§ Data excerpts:
********************
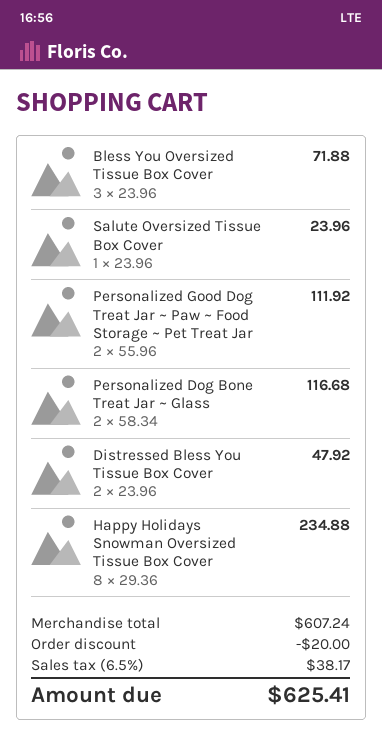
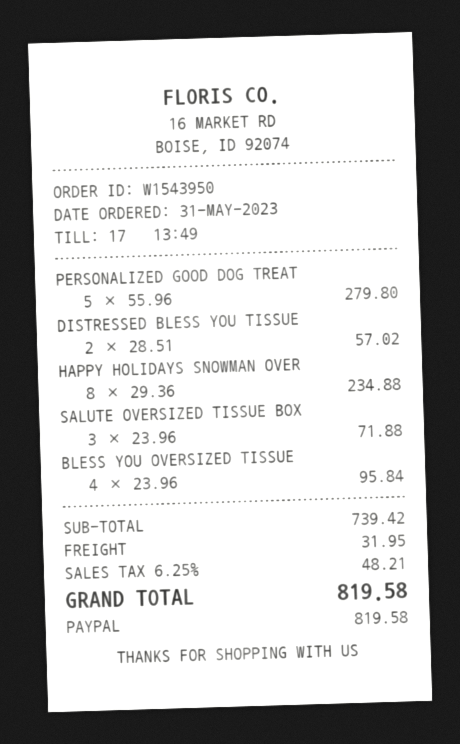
Bless You Oversized Tissue Box Cover: 3 x 23.96 = 71.88 -> 4 x 23.96 = 95.84
Salute Oversized Tissue Box Cover: 1 x 23.96 = 23.96 -> 3 x 23.96 = 71.88
Personalized Good Dog Treat Jar ~ Paw ~ Food Storage ~ Pet Treat Jar: 2 x 55.96 = 111.92 -> 5 x 55.96 = 279.80
Personalized Dog Bone Treat Jar ~ Glass: 2 x 58.34 = 116.68 -> none
Distressed Bless You Tissue Box Cover: 2 x 23.96 = 47.92 -> 2 x 28.51 = 57.02
subtotal: 607.24 -> 739.42
discount: 20.00 -> none
shipping: none -> 31.95
tax: 6.5% = 38.17 -> 6.25% = 48.21
total: 625.41 -> 819.58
********************
§ Problem to solve: From the first line to the last, return the records exactly and leave the pictures behind.

§ Finished task:
Bless You Oversized Tissue Box Cover: 3 x 23.96 = 71.88 -> 4 x 23.96 = 95.84
Salute Oversized Tissue Box Cover: 1 x 23.96 = 23.96 -> 3 x 23.96 = 71.88
Personalized Good Dog Treat Jar ~ Paw ~ Food Storage ~ Pet Treat Jar: 2 x 55.96 = 111.92 -> 5 x 55.96 = 279.80
Personalized Dog Bone Treat Jar ~ Glass: 2 x 58.34 = 116.68 -> none
Distressed Bless You Tissue Box Cover: 2 x 23.96 = 47.92 -> 2 x 28.51 = 57.02
subtotal: 607.24 -> 739.42
discount: 20.00 -> none
shipping: none -> 31.95
tax: 6.5% = 38.17 -> 6.25% = 48.21
total: 625.41 -> 819.58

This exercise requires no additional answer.